Conductas afectivo-sexuales con el personal

Las relaciones entre profesionales y personas usuarias son naturales e inherentes a la prestación de apoyos y en el contexto de la atención no siempre es fácil definir el marco relacional y deslindar lo profesional de lo personal.

Es habitual que las personas con discapacidad se sientan atraídas por el personal que les atiende en los servicios residenciales o diurnos en los que pasan la mayor parte del tiempo; también lo es que atribuyan un sentido erótico a algunos contactos físicos que tienen con ellos. A ello también puede contribuir el hecho de que, en ocasiones, el carácter asexuado que se ha tendido a atribuir a las personas con discapacidad, puede llevar al personal a adoptar actitudes, verbales o físicas, susceptibles de generar equívocos e interpretaciones erróneas en cuanto a la naturaleza de sus relaciones.

Es indispensable actuar con cautela y evitar cualquier equívoco, de modo que no conviene, como a veces ocurre, mostrarse condescendientes con las conductas no adecuadas que presentan algunas personas con discapacidad (en particular, tocamientos, por parte de usuarios a mujeres con discapacidad o a miembros del personal femenino). No debe permitirse que los hombres con discapacidad presenten, en estos aspectos, un comportamiento sexual que en ningún caso sería tolerado si lo presentara un hombre sin discapacidad. Debe prestarse atención y cuidados similares a todas las personas, sin diferencias que puedan ser entendidas como preferencias afectivas.

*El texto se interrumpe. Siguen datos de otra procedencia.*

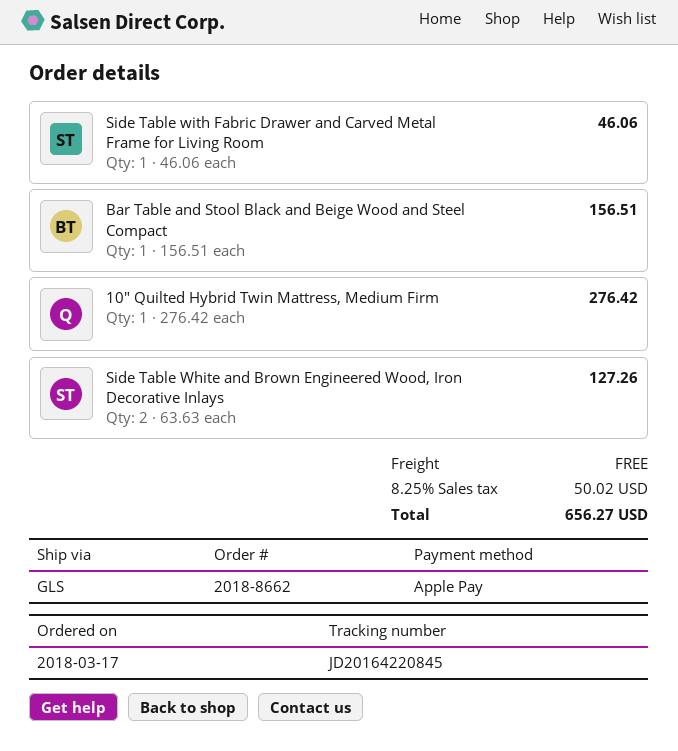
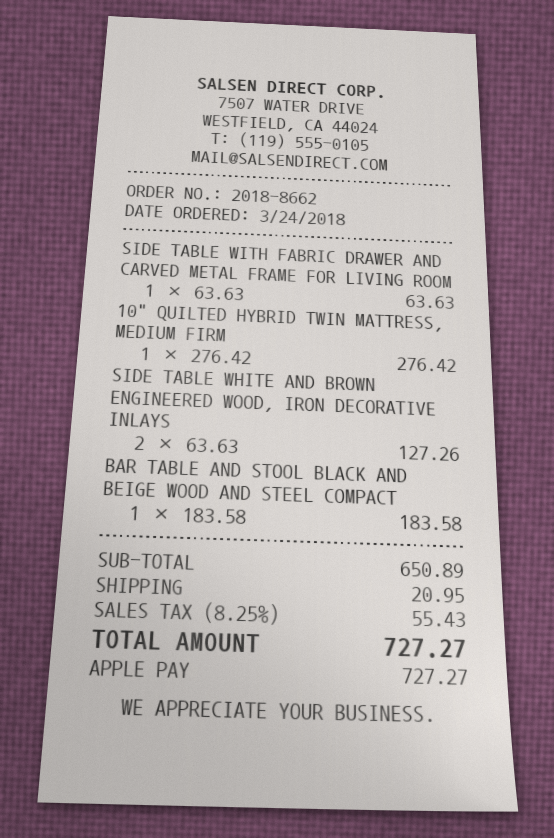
order date: 2018-03-17 -> 2018-03-24
Side Table with Fabric Drawer and Carved Metal Frame for Living Room: 1 x 46.06 = 46.06 -> 1 x 63.63 = 63.63
Bar Table and Stool Black and Beige Wood and Steel Compact: 1 x 156.51 = 156.51 -> 1 x 183.58 = 183.58
shipping: 0.00 -> 20.95
tax: 8.25% = 50.02 -> 8.25% = 55.43
total: 656.27 -> 727.27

Pautas de buenas prácticas

Las personas profesionales debemos aprender a gestionar de forma adecuada nuestras propias emociones como parte de nuestra tarea profesional de apoyo. La relación con las personas usuarias debe mantenerse en el terreno profesional y en las y los profesionales recae la responsabilidad de que así sea.

Diversas estrategias pueden contribuir a frenar este tipo de conductas:

  • El personal debe explicar claramente a la persona con discapacidad que presenta esa conducta, que no le agrada que le toque, le bese o le acaricie de esa manera.
  • Cuando se observe que un usuario se siente atraído, está enamorado o parece obsesionado con alguna de sus cuidadoras, lo más conveniente es que le atienda otra profesional.
  • Una vez que la persona usuaria ha interiorizado el mensaje, puede recurrirse a técnicas de apoyo conductual.

Los programas de educación sexual, tanto cuando se dirigen a las personas usuarias como cuando se dirigen a las y los profesionales, deben incorporar esta dimensión.